--- WHAT THE TASK ASKS ---
Line by line, repeat the material below exactly and leave the images out.

DATA FOR THE TASK START

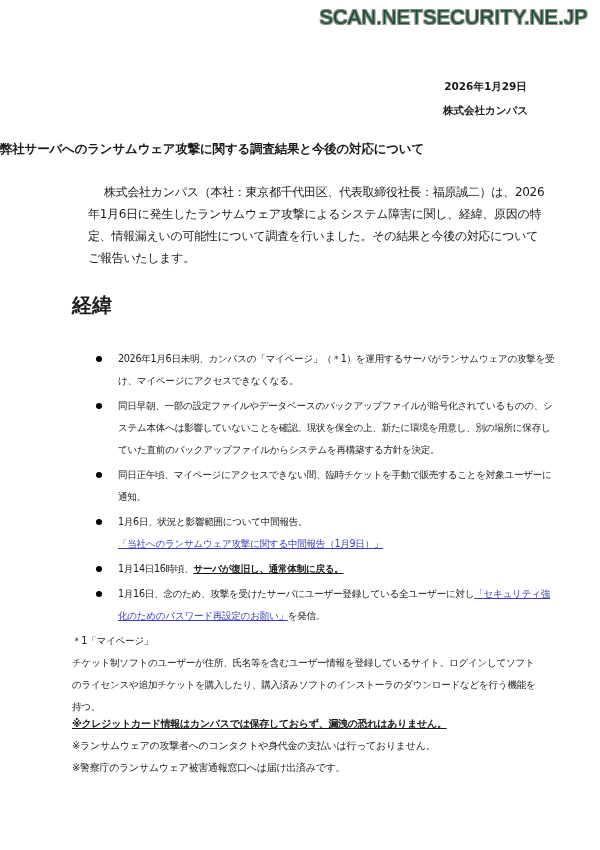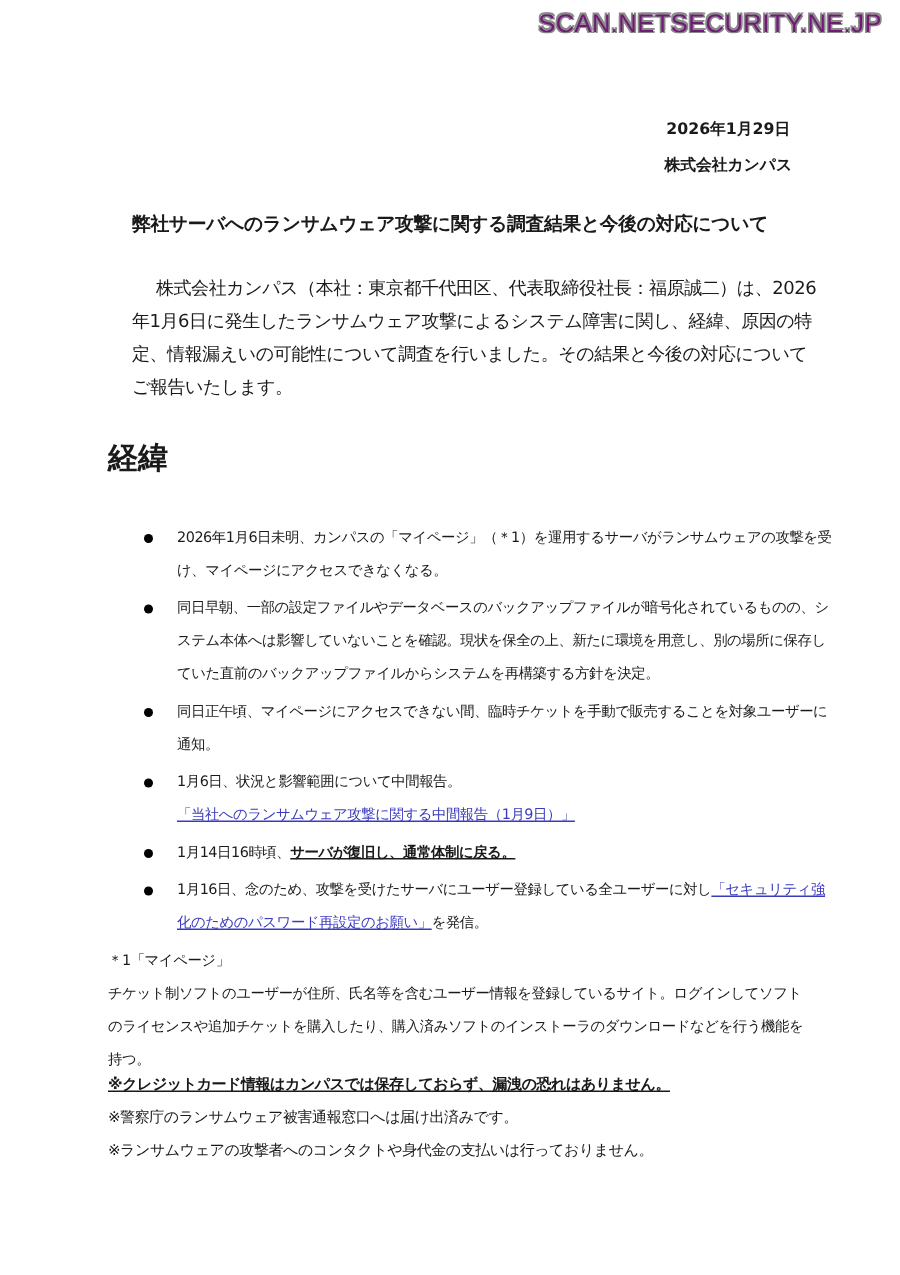--- a/index.html
+++ b/index.html
@@ -4,30 +4,30 @@
   <style>
     html, body { margin: 0; padding: 0; background: #ffffff; }
     body {
       width: 600px; height: 850px; position: relative; overflow: hidden;
       font-family: "DejaVu Sans", "Liberation Sans", sans-serif;
       color: #1a1a1a;
     }
     .watermark {
       position: absolute; top: 6px; right: 12px;
       font-family: "Liberation Sans", "DejaVu Sans", sans-serif;
-      font-size: 17px; letter-spacing: 0.3px;
-      color: #701a75;
+      font-size: 20px; letter-spacing: 0.3px;
+      color: #14532d;
       text-shadow: -1px -1px 0 #8a8a8a, 1px -1px 0 #8a8a8a, -1px 1px 0 #8a8a8a, 1px 1px 0 #8a8a8a;
     }
     .meta {
       position: absolute; right: 72px; top: 74px; text-align: center;
       font-size: 10.5px; font-weight: bold; line-height: 24px;
     }
     .doc-title {
-      position: absolute; left: 0; right: 0; top: 141px; text-align: center;
+      position: absolute; left: 0; right: 0; top: 141px; 
       font-size: 12.5px; font-weight: bold; letter-spacing: -0.2px; font-family: Liberation Mono, monospace;
     }
     .intro {
       position: absolute; left: 88px; width: 460px; top: 181px;
       font-size: 12px; line-height: 22px; text-indent: 16px; letter-spacing: -0.3px;
     }
     .section-heading {
       position: absolute; left: 72px; top: 292px;
       font-size: 20px; font-weight: bold;
     }
@@ -101,15 +101,15 @@
   </li>
 </ul>
 
 <div class="footnote">
   <div>＊1「マイページ」</div>
   <div>チケット制ソフトのユーザーが住所、氏名等を含むユーザー情報を登録しているサイト。ログインしてソフトのライセンスや追加チケットを購入したり、購入済みソフトのインストーラのダウンロードなどを行う機能を持つ。</div>
 </div>
 
 <div class="notes">
   <div class="bold">※クレジットカード情報はカンパスでは保存しておらず、漏洩の恐れはありません。</div>
+  <div>※ランサムウェアの攻撃者へのコンタクトや身代金の支払いは行っておりません。</div>
   <div>※警察庁のランサムウェア被害通報窓口へは届け出済みです。</div>
-  <div>※ランサムウェアの攻撃者へのコンタクトや身代金の支払いは行っておりません。</div>
 </div>
 
 </body></html>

DATA FOR THE TASK END

--- REPLY TO THE EXERCISE ---
--- a/index.html
+++ b/index.html
@@ -4,30 +4,30 @@
   <style>
     html, body { margin: 0; padding: 0; background: #ffffff; }
     body {
       width: 600px; height: 850px; position: relative; overflow: hidden;
       font-family: "DejaVu Sans", "Liberation Sans", sans-serif;
       color: #1a1a1a;
     }
     .watermark {
       position: absolute; top: 6px; right: 12px;
       font-family: "Liberation Sans", "DejaVu Sans", sans-serif;
-      font-size: 17px; letter-spacing: 0.3px;
-      color: #701a75;
+      font-size: 20px; letter-spacing: 0.3px;
+      color: #14532d;
       text-shadow: -1px -1px 0 #8a8a8a, 1px -1px 0 #8a8a8a, -1px 1px 0 #8a8a8a, 1px 1px 0 #8a8a8a;
     }
     .meta {
       position: absolute; right: 72px; top: 74px; text-align: center;
       font-size: 10.5px; font-weight: bold; line-height: 24px;
     }
     .doc-title {
-      position: absolute; left: 0; right: 0; top: 141px; text-align: center;
+      position: absolute; left: 0; right: 0; top: 141px; 
       font-size: 12.5px; font-weight: bold; letter-spacing: -0.2px; font-family: Liberation Mono, monospace;
     }
     .intro {
       position: absolute; left: 88px; width: 460px; top: 181px;
       font-size: 12px; line-height: 22px; text-indent: 16px; letter-spacing: -0.3px;
     }
     .section-heading {
       position: absolute; left: 72px; top: 292px;
       font-size: 20px; font-weight: bold;
     }
@@ -101,15 +101,15 @@
   </li>
 </ul>
 
 <div class="footnote">
   <div>＊1「マイページ」</div>
   <div>チケット制ソフトのユーザーが住所、氏名等を含むユーザー情報を登録しているサイト。ログインしてソフトのライセンスや追加チケットを購入したり、購入済みソフトのインストーラのダウンロードなどを行う機能を持つ。</div>
 </div>
 
 <div class="notes">
   <div class="bold">※クレジットカード情報はカンパスでは保存しておらず、漏洩の恐れはありません。</div>
+  <div>※ランサムウェアの攻撃者へのコンタクトや身代金の支払いは行っておりません。</div>
   <div>※警察庁のランサムウェア被害通報窓口へは届け出済みです。</div>
-  <div>※ランサムウェアの攻撃者へのコンタクトや身代金の支払いは行っておりません。</div>
 </div>
 
 </body></html>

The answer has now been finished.